Surrounded by hundreds of Taliban fighters, the military says Staff Sgt. Ty Carter put down his weapon and carried one his own men to safety.
Carter was one of just a handful defending their Army outpost on that day in 2009, fewer than 60 American soldiers against almost 300 insurgents. At the end of the Battle of Kamdesh, called one of the most intense battles of the war in Afghanistan, eight Americans were dead and 22 were wounded. Carter was one of those 22, but disregarded his own injuries to continue to fight.
When he saw his fellow soldiers inside a Humvee, surrounded by enemy fire without adequate supplies to fire back, Carter reportedly made three trips to get supplies to those men.

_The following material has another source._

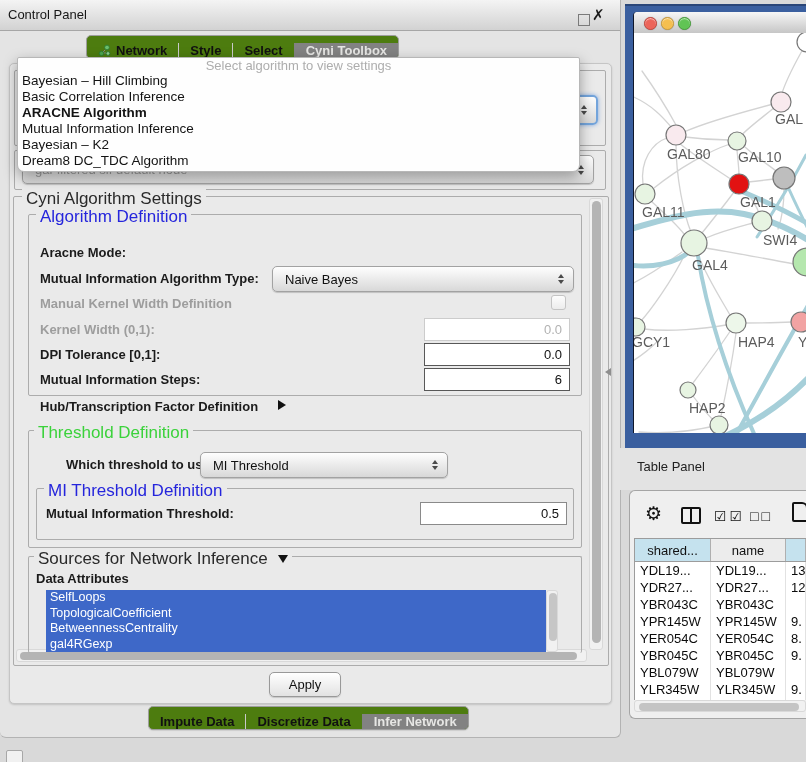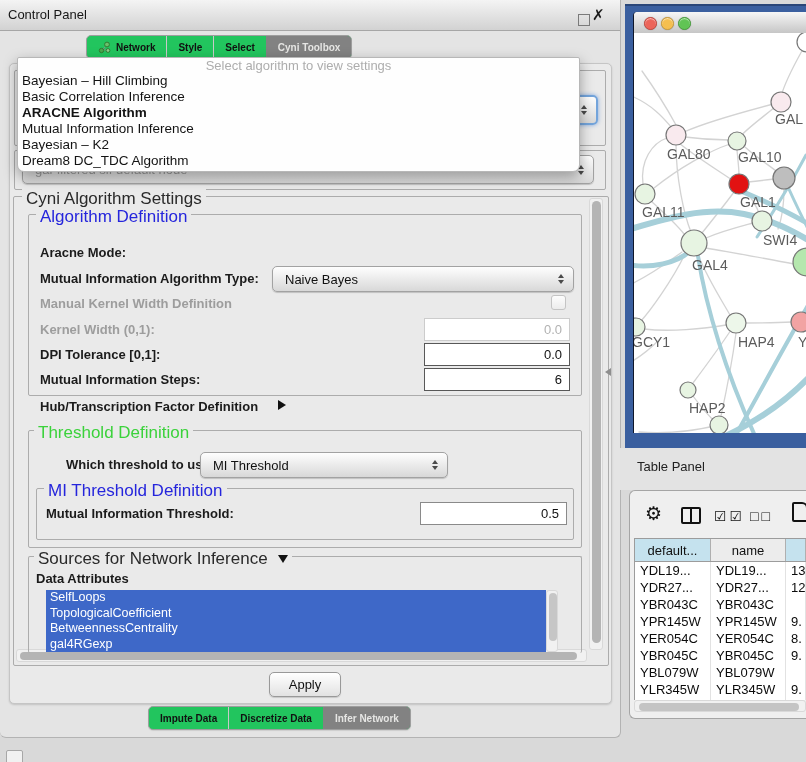"Network" .tabbar { align-items: none -> flex-end; background: #22c55e -> #4d7c0f; font-size: 10px -> 13px }
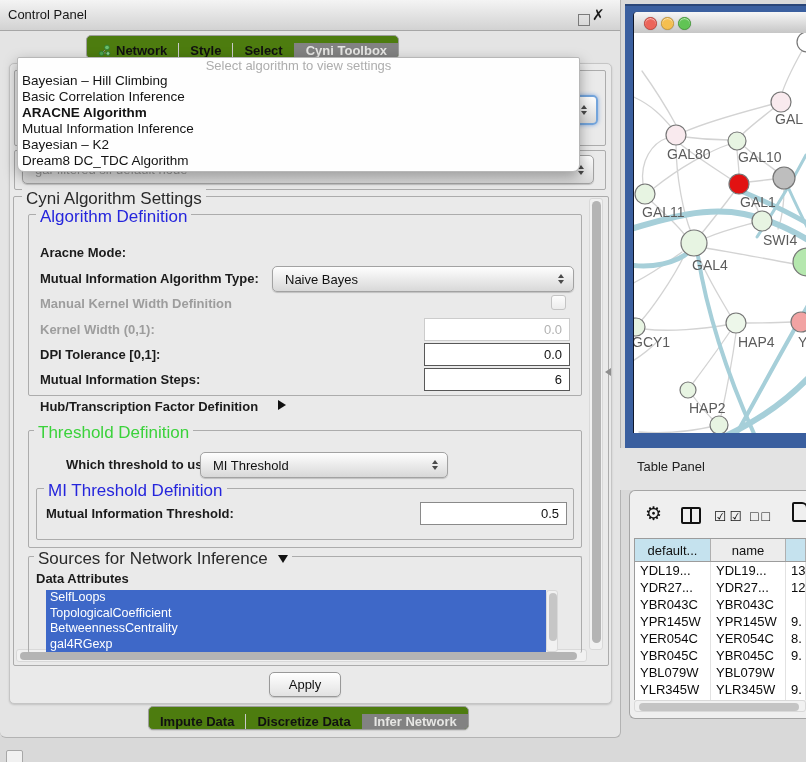"default..." div.th { text: default -> shared }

One of the men inside, Spc. Stephan Mace, was mortally wounded. Carter cast his own weapon aside to carry Mace to safety.
For his heroism on that day, the former Fort Carson soldier will become only the fifth living recipient to be awarded the Medal of Honor for his actions in Iraq or Afghanistan. President Obama will award Carter in a ceremony Monday.
Though now at Joint Base Lewis-McChord in Washington State, at the time of the battle, Carter was assigned to the Black Knight Troop of the 3rd Squadron, 61st Cavalry Regiment out of Fort Carson.
According to the White House, the Medal of Honor is awarded to members of the Armed Forces who distinguishes themselves conspicuously by gallantry above and beyond the call of duty while:
• engaged in an action against an enemy of the United States;
• engaged in military operations involving conflict with an opposing foreign force; or
• serving with friendly foreign forces engaged in an armed conflict against an opposing armed force in which the United States is not a belligerent party.